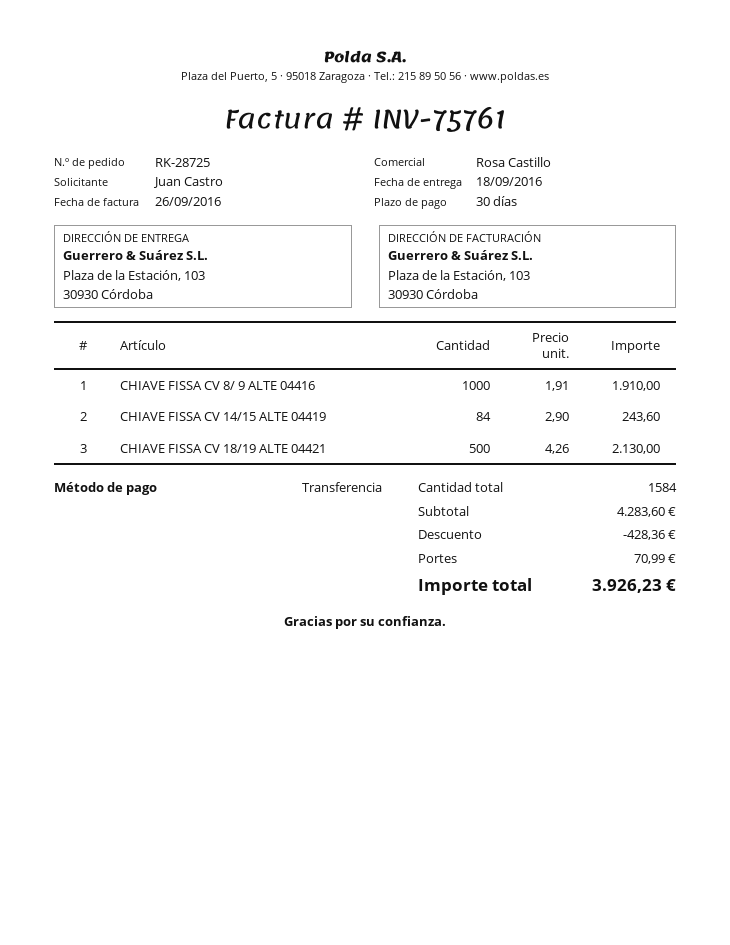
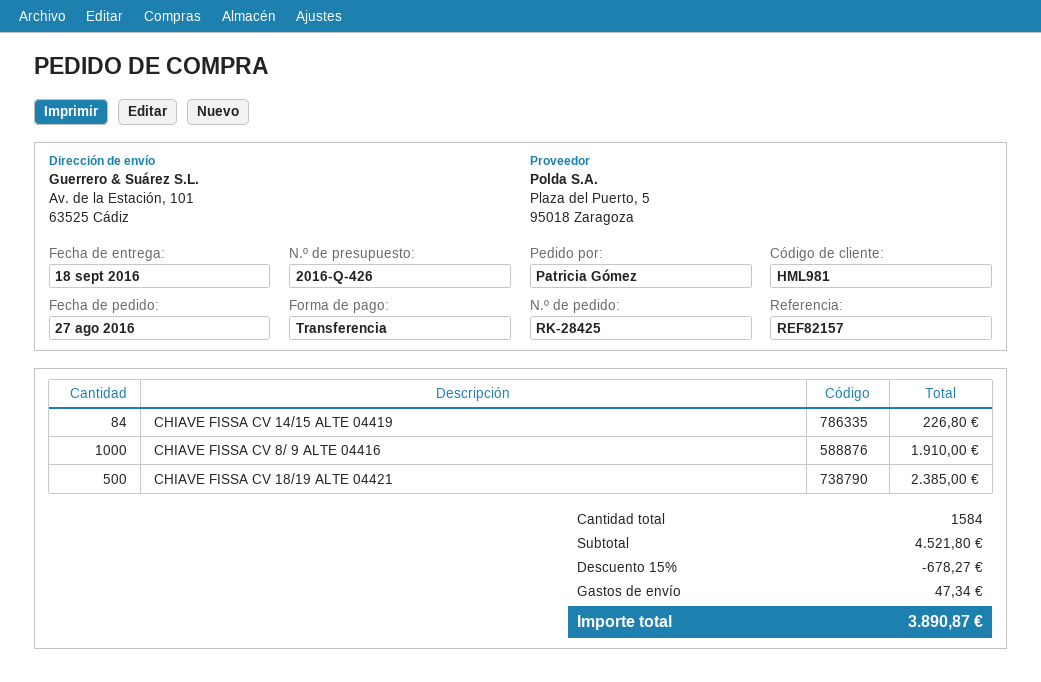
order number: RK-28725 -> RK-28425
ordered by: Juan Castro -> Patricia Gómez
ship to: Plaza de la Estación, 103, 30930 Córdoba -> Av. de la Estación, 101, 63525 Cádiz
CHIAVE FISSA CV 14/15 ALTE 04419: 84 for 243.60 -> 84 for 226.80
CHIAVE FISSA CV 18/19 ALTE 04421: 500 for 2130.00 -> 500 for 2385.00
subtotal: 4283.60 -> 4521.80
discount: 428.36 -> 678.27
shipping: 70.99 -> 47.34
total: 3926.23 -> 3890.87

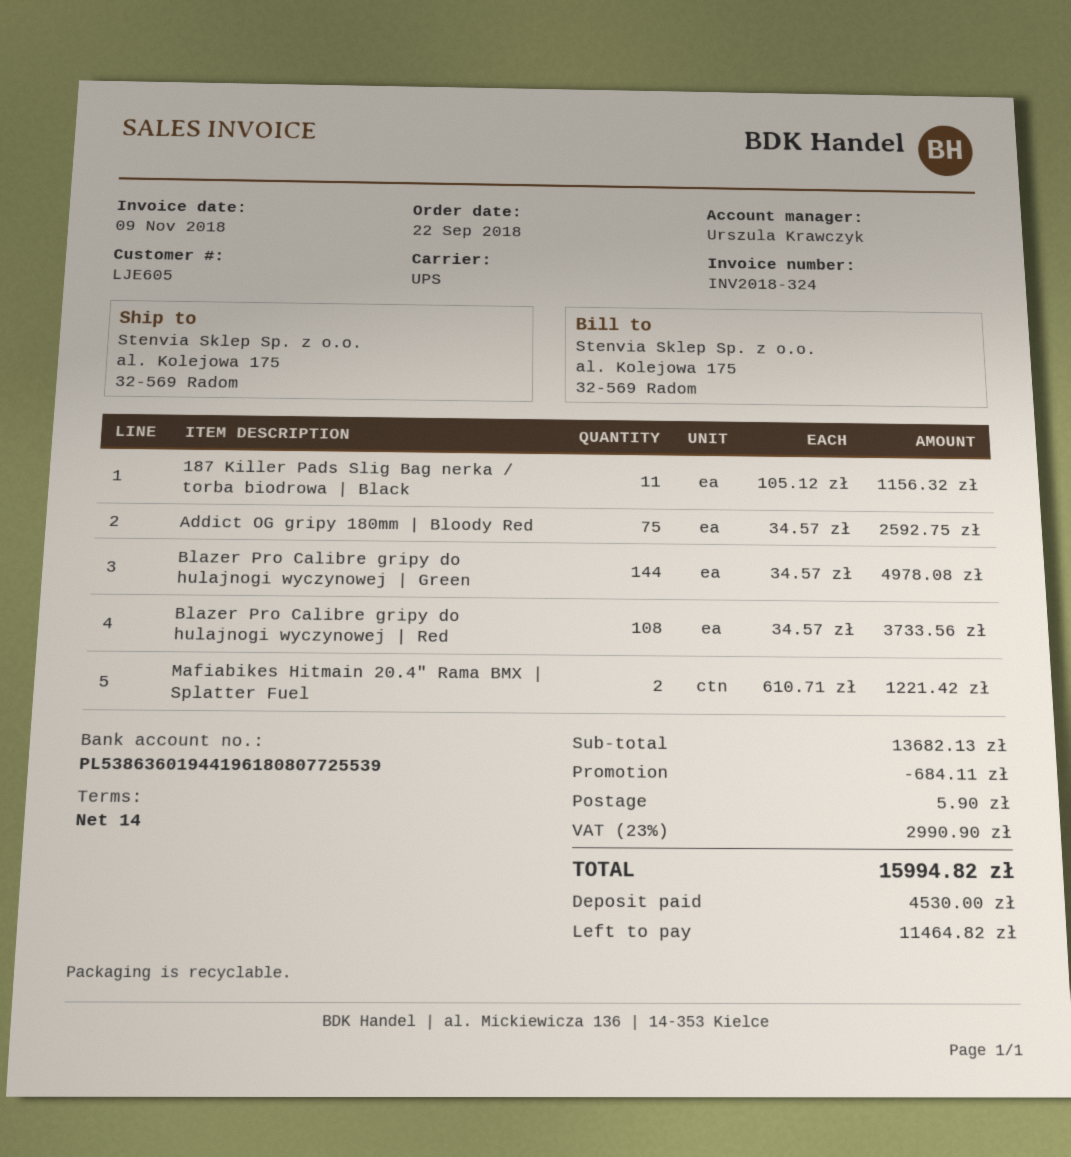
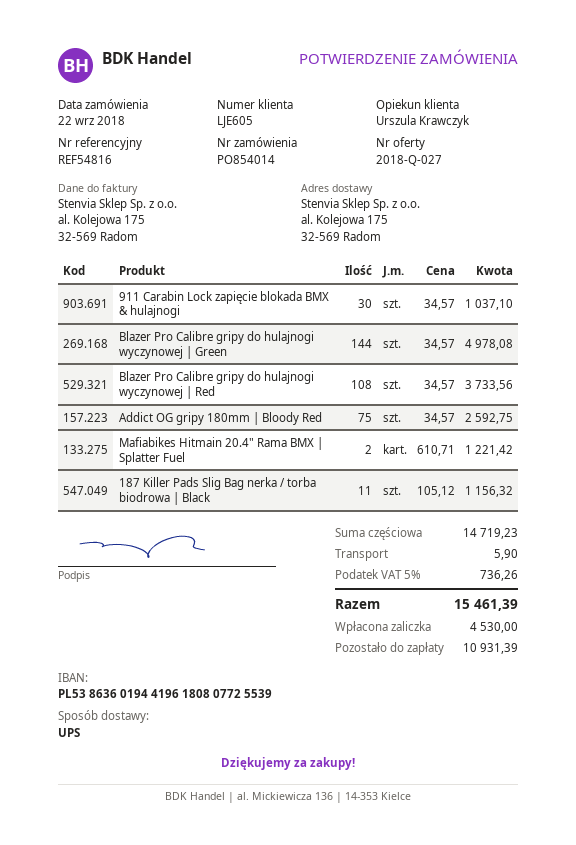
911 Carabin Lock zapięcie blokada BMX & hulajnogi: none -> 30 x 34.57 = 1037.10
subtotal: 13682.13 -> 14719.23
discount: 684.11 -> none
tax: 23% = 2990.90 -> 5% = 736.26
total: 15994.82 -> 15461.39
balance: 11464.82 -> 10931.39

○ ○ ○

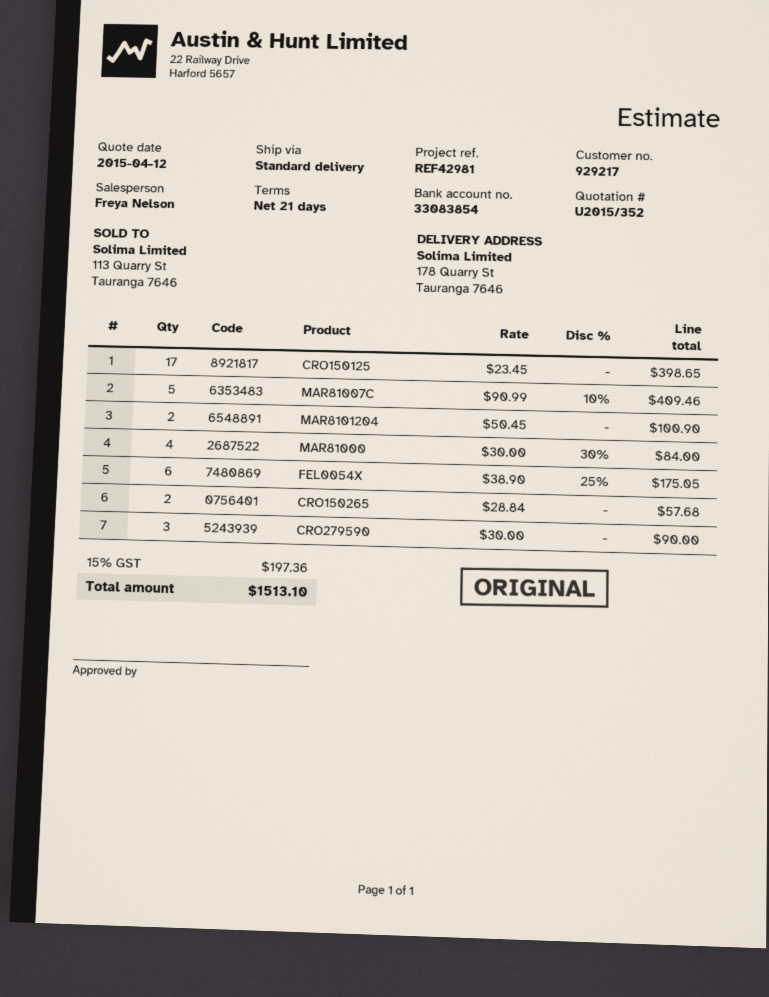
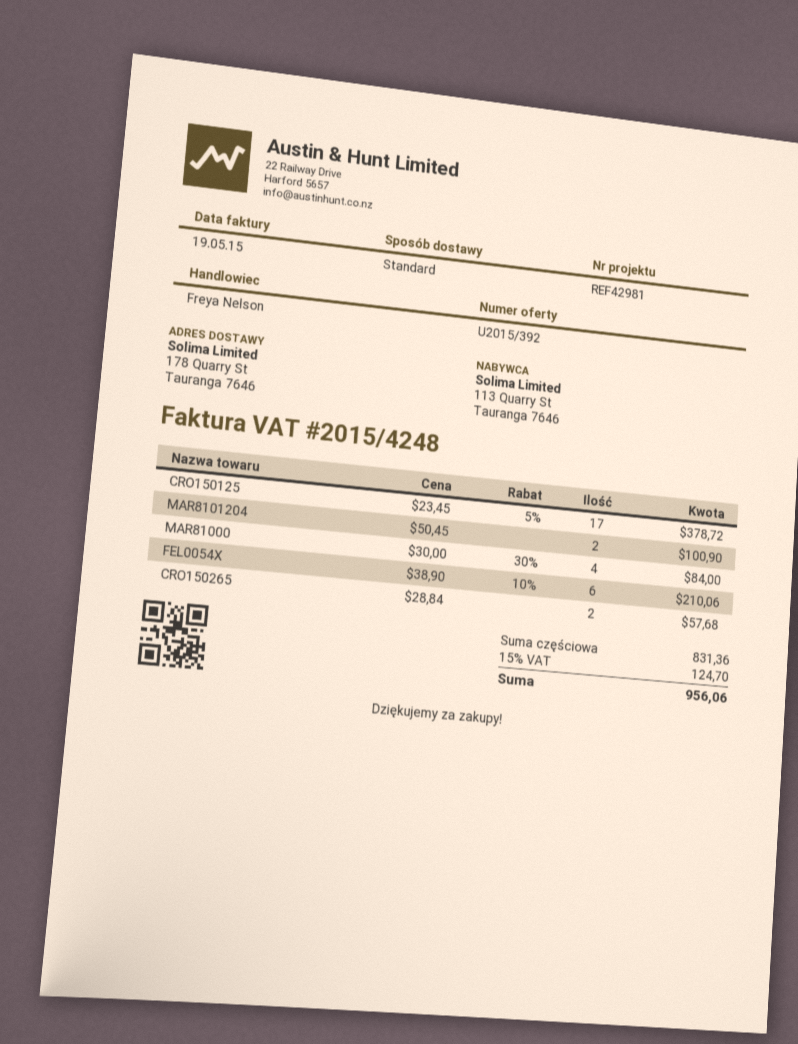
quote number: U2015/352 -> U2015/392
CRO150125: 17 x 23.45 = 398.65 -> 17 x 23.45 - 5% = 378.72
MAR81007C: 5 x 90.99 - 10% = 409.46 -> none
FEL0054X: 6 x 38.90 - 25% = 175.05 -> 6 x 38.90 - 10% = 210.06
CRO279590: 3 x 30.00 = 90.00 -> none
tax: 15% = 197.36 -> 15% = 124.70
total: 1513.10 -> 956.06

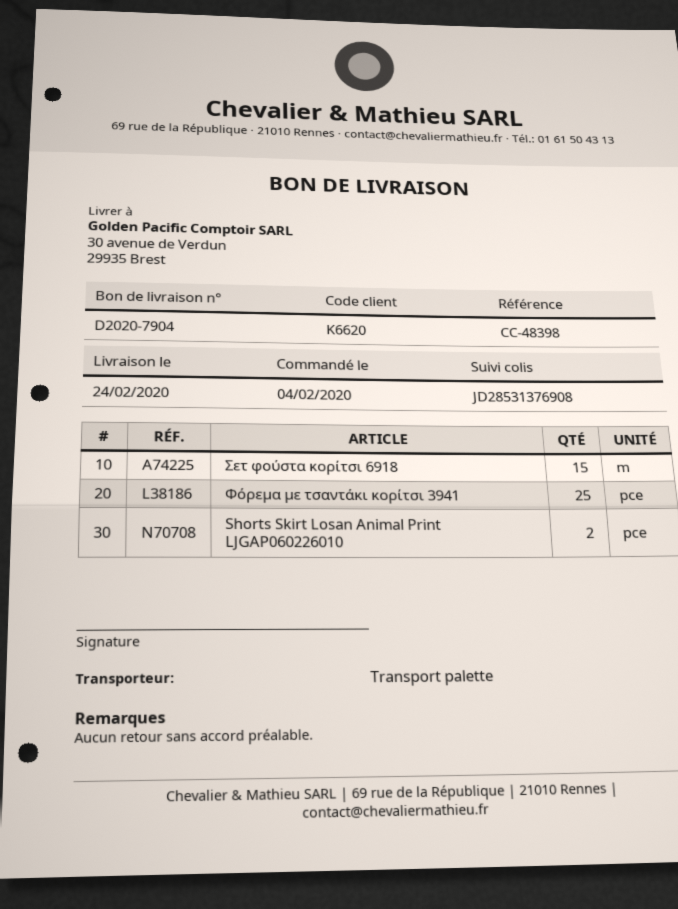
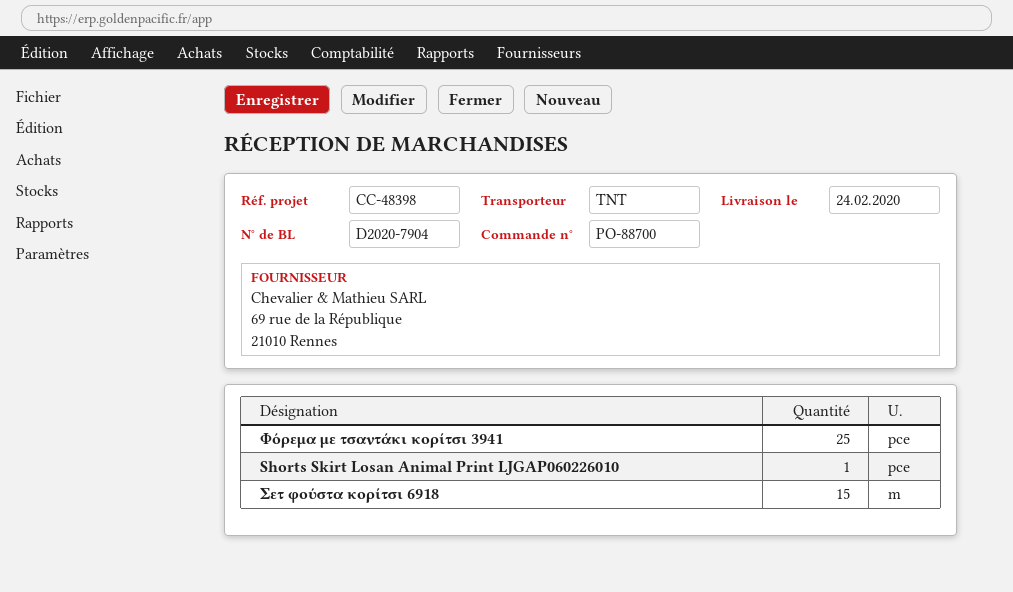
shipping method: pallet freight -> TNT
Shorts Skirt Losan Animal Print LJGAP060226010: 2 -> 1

○ ○ ○

## [EXERCISE GOAL]
Using the listing above, return all lines where the word "ALTE" occurs.

## [YOUR SOLUTION]
CHIAVE FISSA CV 14/15 ALTE 04419: 84 for 243.60 -> 84 for 226.80
CHIAVE FISSA CV 18/19 ALTE 04421: 500 for 2130.00 -> 500 for 2385.00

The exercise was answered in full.